**Task requirements**
Transcribe the records below in their entirety, and leave out each image.

**Supplied data**
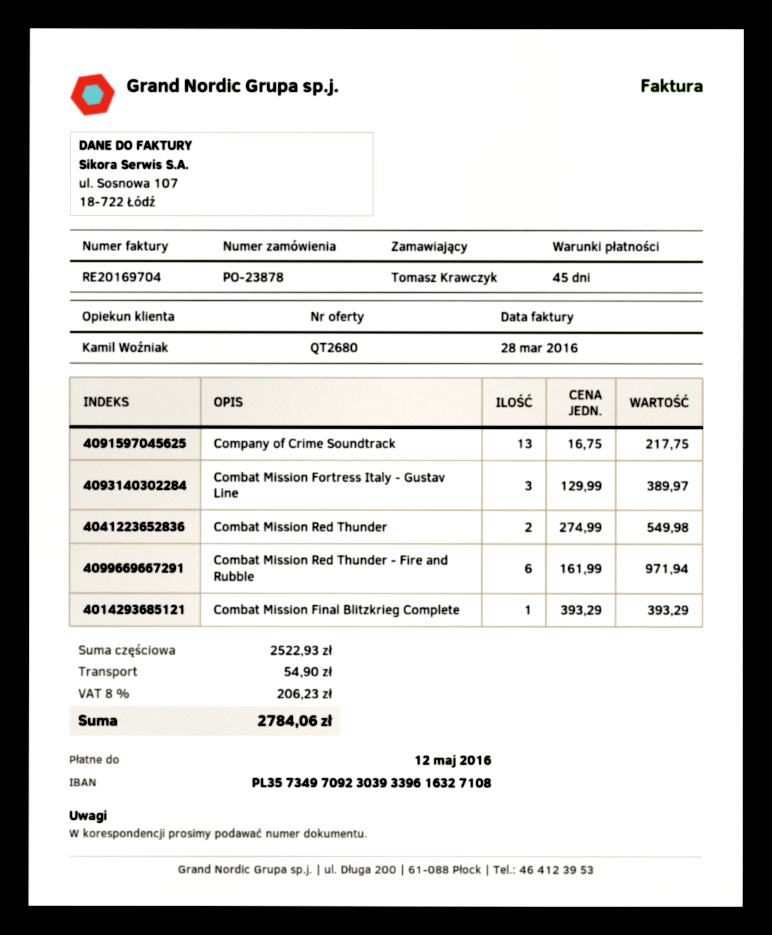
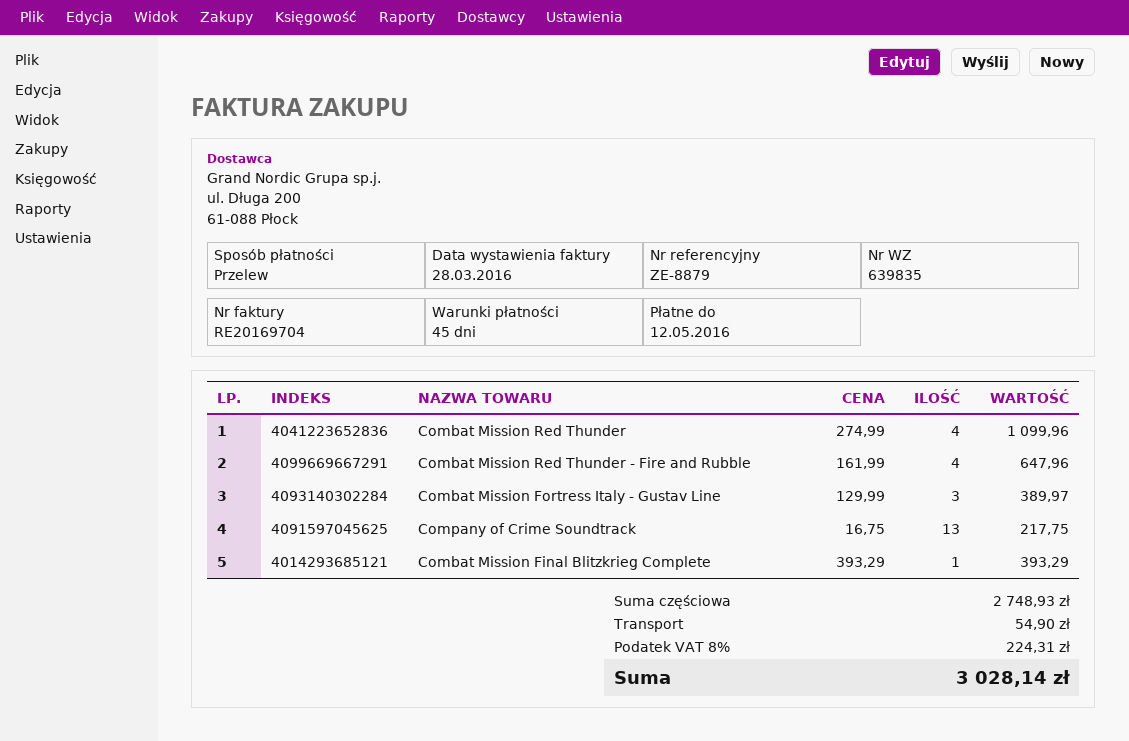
Combat Mission Red Thunder: 2 x 274.99 = 549.98 -> 4 x 274.99 = 1099.96
Combat Mission Red Thunder - Fire and Rubble: 6 x 161.99 = 971.94 -> 4 x 161.99 = 647.96
subtotal: 2522.93 -> 2748.93
tax: 8% = 206.23 -> 8% = 224.31
total: 2784.06 -> 3028.14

**Written reply**
Combat Mission Red Thunder: 2 x 274.99 = 549.98 -> 4 x 274.99 = 1099.96
Combat Mission Red Thunder - Fire and Rubble: 6 x 161.99 = 971.94 -> 4 x 161.99 = 647.96
subtotal: 2522.93 -> 2748.93
tax: 8% = 206.23 -> 8% = 224.31
total: 2784.06 -> 3028.14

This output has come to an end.